Before stating a counter position, we may premise that had this governmental neutrality been historically maintained for the last thirty years, the antislavery contest and triumph would never have occurred. Historical fact it is that the last three administrations, at any rate, have been instruments of the slaveholding interest, in pushing proslavery aggression upon freedom and the North. Abolitionism, pure and proper, never would have gained influence in the North; but what abolitionism could not do, the pressure of southern aggression has done, namely, arouse and concentrate the North for freedom. Nor could the North be aroused until distinctly and clearly the ultimatum of complete subjugation to the slave power loomed in view. As that ultimate appeared in prospect, the Republican party sprung into existence; as the ultimate grew clearer the party increased in power, and when it was fully felt that the contest was not for the negro's rights, but for our own dear-bought liberties, its victory became destiny. How cool is the assurance of Dr. T. in telling us, at the terminus of such a series of proslavery aggressions, pushed upon the North with all the power of every branch of the government, that what the South asks is governmental "neutrality!"

Our counter position is this. From the foundations of our gov ernment until this contest, freedom has been held accordant and slavery discordant with the fundamental principles of our republic. Freedom has been held the predominant rule, and slavery the dark and temporary exception. Slavery has no more been held as good as freedom than Satan as good as Messiah. Slavery was held simply to be suffered from due regard to existing interests; yet was the leaning to be toward freedom, and the limitation and ultimate termination of slavery held in view. Dr. Thornwell well knows that the perpetuity of slavery is a modern heresy. He is old enough to remember when the black dogma was first broached, that slavery was not an endurable evil, but a perpetuable good. He has had his share in the guilt of the propagation of this doctrine of Satan and John C. Calhoun. The very fact that the word slave was elaborately excluded from the Constitution proves the animus of the

body and the age that founded it. That studied silence, more eloquent than any phrase, proclaimed the temporal nature of slavery through every line and letter of the document. To that discountenance of slavery it bound our nation, and to that discouragement, by the grace of God, we mean to hold it bound. The framers of the Constitution, with their entire generation, held that slavery was speedily bound to die. Its existence at this very time is a shameless audacity, an infamous anachronism, an insult to the century, one of slavery's countless breaches of faith. Long since its duty was DEATH, and the voice of the age demands its execution.

The true philosophic history of the case is this: Certain individuals in the first place, without authority of law, purchase a number of human beings and use them as slaves. As the number of purchasers increases an institution and a class are formed. As the class grows powerful legislation sanctions, by regulating, the institution; and thus a degree of state interest is created. What, then, are the duties and rights of the surrounding community in regard to this institution? Clearly, if founded in right, and accordant with the public good, to sustain and cherish it; if otherwise, by the judicious exercise of their franchises, but with due regard to vested rights, to check its growth and shape a course for its termination.

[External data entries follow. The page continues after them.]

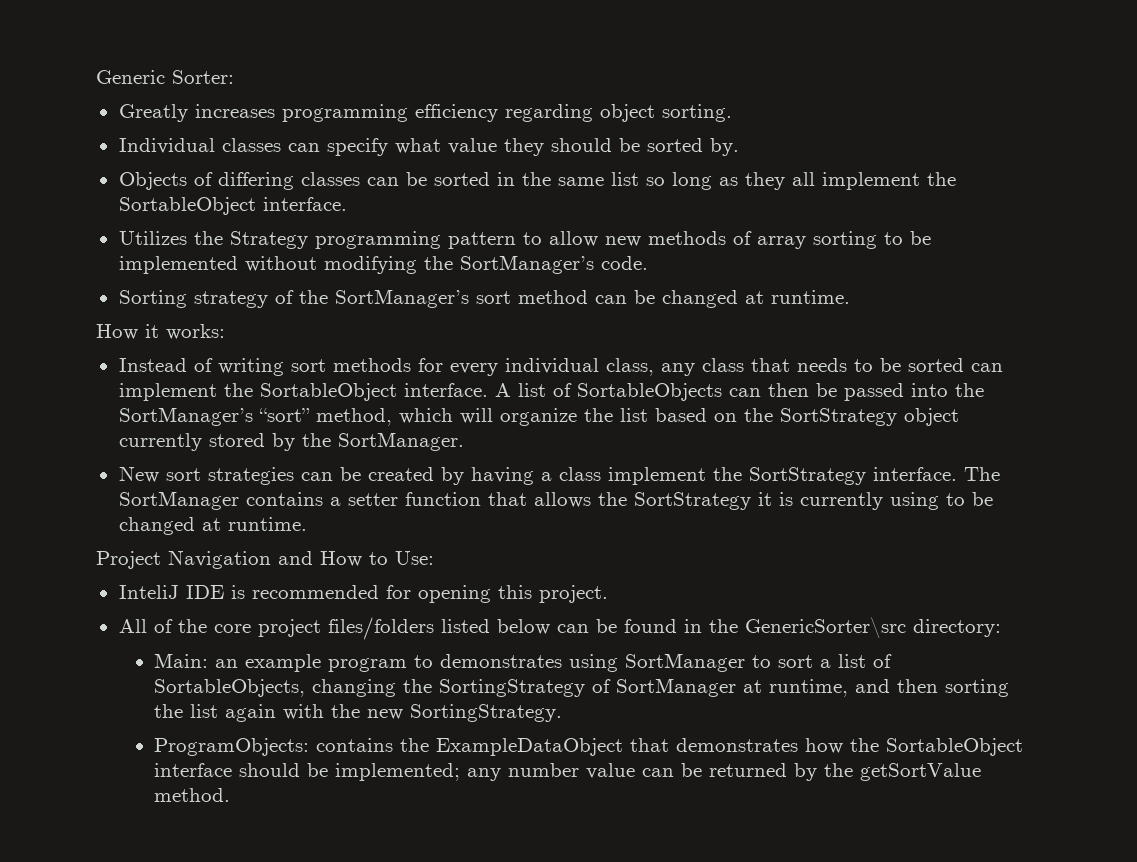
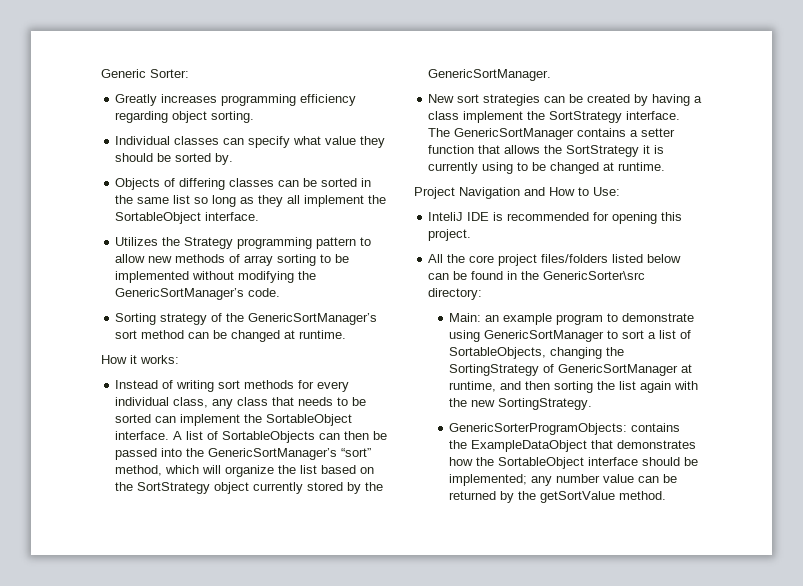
- Utilizes the Strategy programming pattern to allow new methods of array sorting to be implemented without modifying the SortManager’s code.
+ Utilizes the Strategy programming pattern to allow new methods of array sorting to be implemented without modifying the GenericSortManager’s code.
- Sorting strategy of the SortManager’s sort method can be changed at runtime.
+ Sorting strategy of the GenericSortManager’s sort method can be changed at runtime.
- A list of SortableObjects can then be passed into the SortManager’s “sort” method, which will organize the list based on the SortStrategy object currently stored by the SortManager.
+ A list of SortableObjects can then be passed into the GenericSortManager’s “sort” method, which will organize the list based on the SortStrategy object currently stored by the GenericSortManager.
- The SortManager contains a setter function that allows the SortStrategy it is currently using to be changed at runtime.
+ The GenericSortManager contains a setter function that allows the SortStrategy it is currently using to be changed at runtime.
- All of the core project files/folders listed below can be found in the GenericSorter\src directory:
+ All the core project files/folders listed below can be found in the GenericSorter\src directory:
- Main: an example program to demonstrates using SortManager to sort a list of SortableObjects, changing the SortingStrategy of SortManager at runtime, and then sorting the list again with the new SortingStrategy.
+ Main: an example program to demonstrate using GenericSortManager to sort a list of SortableObjects, changing the SortingStrategy of GenericSortManager at runtime, and then sorting the list again with the new SortingStrategy.
- ProgramObjects: contains the ExampleDataObject that demonstrates how the SortableObject interface should be implemented; any number value can be returned by the getSortValue method.
+ GenericSorterProgramObjects: contains the ExampleDataObject that demonstrates how the SortableObject interface should be implemented; any number value can be returned by the getSortValue method.

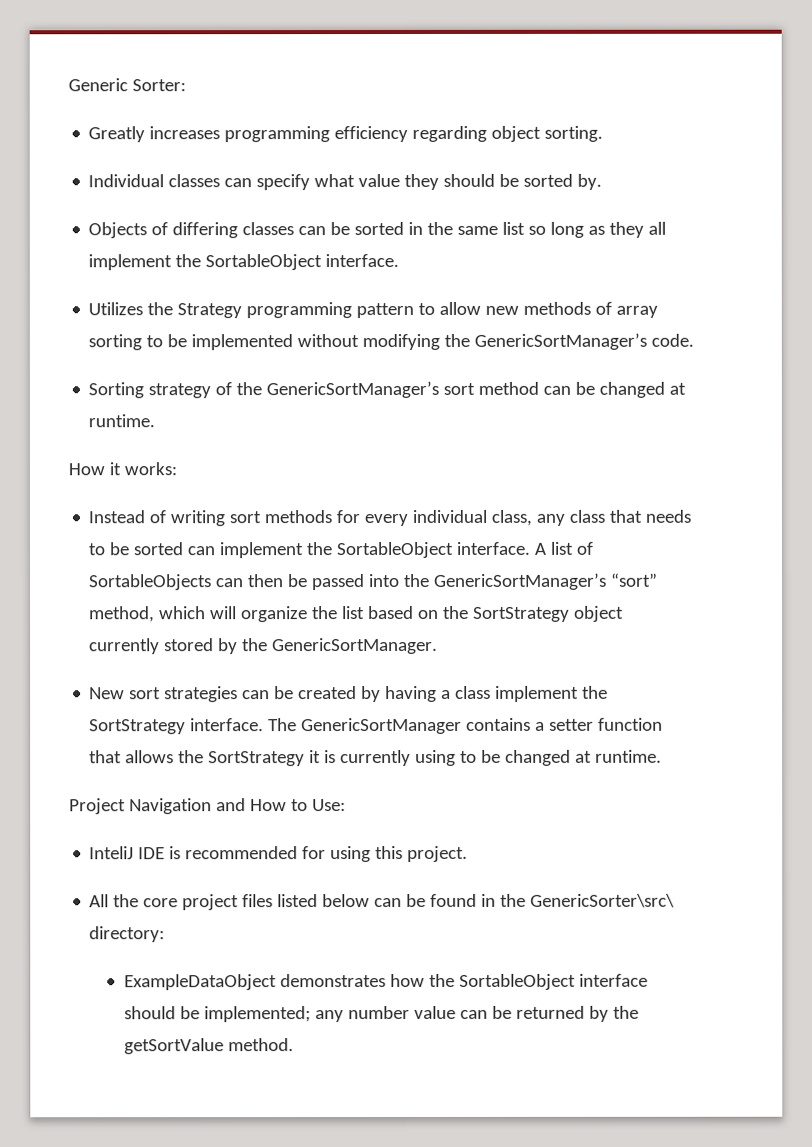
- InteliJ IDE is recommended for opening this project.
+ InteliJ IDE is recommended for using this project.
- All the core project files/folders listed below can be found in the GenericSorter\src directory:
+ All the core project files listed below can be found in the GenericSorter\src\ directory:
- Main: an example program to demonstrate using GenericSortManager to sort a list of SortableObjects, changing the SortingStrategy of GenericSortManager at runtime, and then sorting the list again with the new SortingStrategy.
- GenericSorterProgramObjects: contains the ExampleDataObject that demonstrates how the SortableObject interface should be implemented; any number value can be returned by the getSortValue method.
+ ExampleDataObject demonstrates how the SortableObject interface should be implemented; any number value can be returned by the getSortValue method.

Again, in due time a confederacy of states is formed. The class is powerful, and is enabled to secure advantages and safeguards for itself. It imposes upon all the states the burden of restoring its fugitives, the obligation by fleets or armies to subdue insurrections, together with such a mode of representation that the owner of five hundred slaves shall have a power in the government equal to a village of three hundred Northern freemen. What now are the rights and duties especially of those upon whom these obligations are imposed? Clearly the same as before. If the institution be founded in right, and accordant with public good, the burden should cheerfully be borne, and the institution and class be sustained and cherished. If otherwise, if founded in wrong, if injurious to public welfare and oppressive in its exactions, those who feel their weight have a full right to discuss their nature and to exercise their franchises, with due regard to vested rights, to abate the evils and limit their extension. It is useless to deny this right of discussion; it is equally useless to affirm that the people of the nation, or the government that represents the people, is bound to a strict "impartiality," and deprived of all right to abate or check the evil.. No

matter if the safeguards and advantages of the class are embodied in the Constitution. Constitutions must submit to discussion, and time, and change. Constitutional enactments are as truly liable as anything else to discussion and political action tending to ultimate modification. For the surrender of this right of discussion and control, the Union can be no compensation.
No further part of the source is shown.